Ингрид скоро уехала в Гамбург и там, как ей и посоветовал Гуго, поселилась не в «Империале» и не в «Кайзерхофе», а в маленьком портовом пансионате с холодным туалетом в конце коридора. Это было началом ее «легенды». Ей предстояло – по замыслу одного из руководителей антигитлеровского христианского подполья, связанного с Москвой, – стать особо доверенной связной. Значит, надо было, во-первых, приучить гестапо к тому, что графиня Ингрид Боден-Граузе любит разъезжать по стране и не лишена чудачеств (скорее всего там предположат сексуальную неуравновешенность аристократки, раз она во время своих поездок живет в трущобах), а во-вторых, такого рода поездки позволят Ингрид выйти из рамок касты по-настоящему, не духом – духом она никогда не была в касте, – а знанием иной жизни, забот и интересов других людей.
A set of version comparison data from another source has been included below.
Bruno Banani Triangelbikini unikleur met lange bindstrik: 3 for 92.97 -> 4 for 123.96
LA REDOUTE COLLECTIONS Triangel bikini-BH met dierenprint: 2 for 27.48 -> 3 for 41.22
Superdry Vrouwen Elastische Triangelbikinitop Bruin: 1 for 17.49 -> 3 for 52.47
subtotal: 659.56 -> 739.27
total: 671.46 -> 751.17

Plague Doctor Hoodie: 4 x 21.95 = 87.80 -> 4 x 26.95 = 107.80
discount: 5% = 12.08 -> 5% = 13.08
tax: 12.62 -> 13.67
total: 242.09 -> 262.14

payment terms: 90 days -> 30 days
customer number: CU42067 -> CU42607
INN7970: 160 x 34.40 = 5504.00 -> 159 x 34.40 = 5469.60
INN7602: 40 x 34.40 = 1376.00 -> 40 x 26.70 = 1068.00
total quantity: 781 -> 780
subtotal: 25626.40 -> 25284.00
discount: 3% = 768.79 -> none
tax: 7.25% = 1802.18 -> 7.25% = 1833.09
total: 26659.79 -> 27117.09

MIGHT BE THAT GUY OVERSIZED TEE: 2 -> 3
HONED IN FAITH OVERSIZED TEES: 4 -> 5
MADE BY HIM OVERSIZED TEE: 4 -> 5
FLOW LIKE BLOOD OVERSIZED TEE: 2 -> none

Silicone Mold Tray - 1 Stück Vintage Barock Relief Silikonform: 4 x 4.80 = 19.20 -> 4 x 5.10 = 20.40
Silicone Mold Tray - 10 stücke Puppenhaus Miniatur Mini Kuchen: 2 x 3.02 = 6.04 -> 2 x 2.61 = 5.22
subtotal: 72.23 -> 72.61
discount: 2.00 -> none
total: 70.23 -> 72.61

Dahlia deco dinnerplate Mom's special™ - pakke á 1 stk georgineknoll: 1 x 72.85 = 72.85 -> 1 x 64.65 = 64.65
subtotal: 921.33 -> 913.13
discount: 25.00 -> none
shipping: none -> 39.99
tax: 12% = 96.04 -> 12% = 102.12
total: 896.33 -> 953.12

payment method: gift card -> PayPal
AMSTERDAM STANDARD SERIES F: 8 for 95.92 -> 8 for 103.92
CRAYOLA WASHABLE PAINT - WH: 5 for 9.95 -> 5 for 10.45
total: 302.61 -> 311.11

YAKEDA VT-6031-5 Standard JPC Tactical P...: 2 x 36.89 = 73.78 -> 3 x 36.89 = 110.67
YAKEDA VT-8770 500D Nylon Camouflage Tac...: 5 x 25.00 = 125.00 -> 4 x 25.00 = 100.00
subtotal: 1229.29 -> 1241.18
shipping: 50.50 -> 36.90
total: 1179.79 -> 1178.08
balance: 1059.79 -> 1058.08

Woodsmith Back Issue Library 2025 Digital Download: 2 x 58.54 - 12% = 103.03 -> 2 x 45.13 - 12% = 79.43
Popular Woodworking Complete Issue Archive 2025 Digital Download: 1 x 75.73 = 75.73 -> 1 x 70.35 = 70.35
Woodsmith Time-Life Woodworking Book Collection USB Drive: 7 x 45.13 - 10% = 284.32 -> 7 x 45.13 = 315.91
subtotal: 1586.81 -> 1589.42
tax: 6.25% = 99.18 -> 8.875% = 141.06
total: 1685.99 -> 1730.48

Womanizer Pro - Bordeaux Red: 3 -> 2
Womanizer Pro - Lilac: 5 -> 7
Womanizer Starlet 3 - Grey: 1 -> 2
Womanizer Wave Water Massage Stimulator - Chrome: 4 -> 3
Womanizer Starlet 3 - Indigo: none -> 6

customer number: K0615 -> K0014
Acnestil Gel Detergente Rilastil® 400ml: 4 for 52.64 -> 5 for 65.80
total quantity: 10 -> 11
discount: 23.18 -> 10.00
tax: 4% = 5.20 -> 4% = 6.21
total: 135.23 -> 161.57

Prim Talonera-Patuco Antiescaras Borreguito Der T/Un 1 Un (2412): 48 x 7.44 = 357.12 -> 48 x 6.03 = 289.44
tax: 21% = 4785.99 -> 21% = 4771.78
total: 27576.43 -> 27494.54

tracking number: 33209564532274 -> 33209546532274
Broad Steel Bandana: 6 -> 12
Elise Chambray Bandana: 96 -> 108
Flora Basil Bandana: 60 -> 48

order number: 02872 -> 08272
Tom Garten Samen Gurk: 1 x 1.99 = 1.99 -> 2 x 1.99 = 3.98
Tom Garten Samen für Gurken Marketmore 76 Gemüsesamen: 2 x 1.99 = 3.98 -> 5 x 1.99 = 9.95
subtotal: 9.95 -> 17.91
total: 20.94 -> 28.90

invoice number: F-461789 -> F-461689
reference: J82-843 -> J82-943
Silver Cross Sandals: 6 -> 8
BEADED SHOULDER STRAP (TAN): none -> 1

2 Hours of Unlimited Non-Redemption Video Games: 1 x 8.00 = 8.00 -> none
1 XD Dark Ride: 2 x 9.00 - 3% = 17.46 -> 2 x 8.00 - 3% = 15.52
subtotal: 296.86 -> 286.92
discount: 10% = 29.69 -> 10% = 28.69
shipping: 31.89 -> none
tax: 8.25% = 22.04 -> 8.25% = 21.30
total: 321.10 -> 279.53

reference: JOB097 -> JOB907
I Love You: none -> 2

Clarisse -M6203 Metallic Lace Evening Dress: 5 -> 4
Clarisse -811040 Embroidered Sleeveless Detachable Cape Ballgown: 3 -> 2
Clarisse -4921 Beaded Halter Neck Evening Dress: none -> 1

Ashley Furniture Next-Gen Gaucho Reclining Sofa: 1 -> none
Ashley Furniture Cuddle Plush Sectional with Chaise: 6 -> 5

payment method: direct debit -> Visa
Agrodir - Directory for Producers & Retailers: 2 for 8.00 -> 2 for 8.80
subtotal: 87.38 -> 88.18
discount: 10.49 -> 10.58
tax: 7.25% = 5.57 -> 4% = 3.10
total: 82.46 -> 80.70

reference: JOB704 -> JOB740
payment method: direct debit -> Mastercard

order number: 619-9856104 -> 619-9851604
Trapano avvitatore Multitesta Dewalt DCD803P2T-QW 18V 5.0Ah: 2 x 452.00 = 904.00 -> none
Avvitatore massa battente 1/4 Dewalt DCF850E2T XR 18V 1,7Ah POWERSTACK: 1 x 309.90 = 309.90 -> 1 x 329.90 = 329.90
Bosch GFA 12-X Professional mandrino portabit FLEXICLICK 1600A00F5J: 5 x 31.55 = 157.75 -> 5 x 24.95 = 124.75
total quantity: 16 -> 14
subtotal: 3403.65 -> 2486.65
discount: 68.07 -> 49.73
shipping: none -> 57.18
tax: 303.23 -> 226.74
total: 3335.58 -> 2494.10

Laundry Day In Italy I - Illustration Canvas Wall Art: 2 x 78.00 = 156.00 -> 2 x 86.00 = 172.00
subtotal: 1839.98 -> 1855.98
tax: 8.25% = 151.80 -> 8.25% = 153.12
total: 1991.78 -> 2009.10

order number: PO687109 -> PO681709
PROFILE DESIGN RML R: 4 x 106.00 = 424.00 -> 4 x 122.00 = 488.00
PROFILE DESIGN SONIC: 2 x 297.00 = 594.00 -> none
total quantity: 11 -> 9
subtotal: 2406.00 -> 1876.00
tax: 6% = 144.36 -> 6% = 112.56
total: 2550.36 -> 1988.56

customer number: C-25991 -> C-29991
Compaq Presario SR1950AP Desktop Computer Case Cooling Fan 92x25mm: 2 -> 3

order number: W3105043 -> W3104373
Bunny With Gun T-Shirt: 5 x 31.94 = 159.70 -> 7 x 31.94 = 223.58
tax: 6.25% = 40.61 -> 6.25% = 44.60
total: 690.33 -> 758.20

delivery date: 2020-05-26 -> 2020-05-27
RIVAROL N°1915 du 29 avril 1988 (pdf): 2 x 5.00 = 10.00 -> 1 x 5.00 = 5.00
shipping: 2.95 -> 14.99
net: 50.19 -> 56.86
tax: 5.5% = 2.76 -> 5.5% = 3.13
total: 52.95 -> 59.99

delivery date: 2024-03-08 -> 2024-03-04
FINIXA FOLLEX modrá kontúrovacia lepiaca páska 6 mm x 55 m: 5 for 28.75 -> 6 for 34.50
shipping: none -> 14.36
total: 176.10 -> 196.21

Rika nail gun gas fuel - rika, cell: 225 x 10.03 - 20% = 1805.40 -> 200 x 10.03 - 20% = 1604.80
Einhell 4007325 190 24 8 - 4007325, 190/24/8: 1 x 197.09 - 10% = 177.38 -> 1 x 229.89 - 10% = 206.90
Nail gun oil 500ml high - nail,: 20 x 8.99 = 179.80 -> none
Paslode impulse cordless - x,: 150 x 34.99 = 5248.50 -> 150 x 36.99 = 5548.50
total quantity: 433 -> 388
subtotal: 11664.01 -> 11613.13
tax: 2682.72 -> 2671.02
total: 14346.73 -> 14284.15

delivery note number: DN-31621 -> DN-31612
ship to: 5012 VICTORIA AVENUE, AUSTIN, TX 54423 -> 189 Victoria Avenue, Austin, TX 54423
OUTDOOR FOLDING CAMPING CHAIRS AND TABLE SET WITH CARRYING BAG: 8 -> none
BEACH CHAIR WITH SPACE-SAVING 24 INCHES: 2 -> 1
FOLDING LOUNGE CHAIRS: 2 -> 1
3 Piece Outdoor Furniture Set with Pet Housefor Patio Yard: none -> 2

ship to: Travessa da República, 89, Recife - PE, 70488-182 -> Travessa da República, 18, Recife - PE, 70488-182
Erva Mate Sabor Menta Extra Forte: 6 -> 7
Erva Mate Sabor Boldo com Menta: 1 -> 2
…Ингрид вышла в сад: большая стеклянная дверь была распахнута, и ветер осторожно играл шторами. Ингрид опустилась в большую качалку и, закрыв глаза, слушала, как тяжело, словно бомбовозы, гудят шмели вокруг громадной клумбы, обсаженной желтыми розами.
Первый раз Гуго отчитал ее за то, что Ингрид посмела написать о судьбе двух маленьких девочек, которые жили с больной матерью-уборщицей в ресторане. Девочки приходили на кухню, и мать отдавала им свою порцию супа. Сердобольный повар подкладывал девочкам по куску мяса. Однажды это увидел метрдотель и донес хозяину, который немедленно рассчитал уборщицу. У несчастной открылся туберкулез, и ее положили в больницу. Ингрид написала об этой трагедии для журнала. Репортаж ее не был, естественно, напечатан, потому что вмешалась цензура, но девочек взяли в приют. Редактор с тех пор стала странно смотреть на Ингрид, которая «делает столь скоропалительные выводы из частного случая».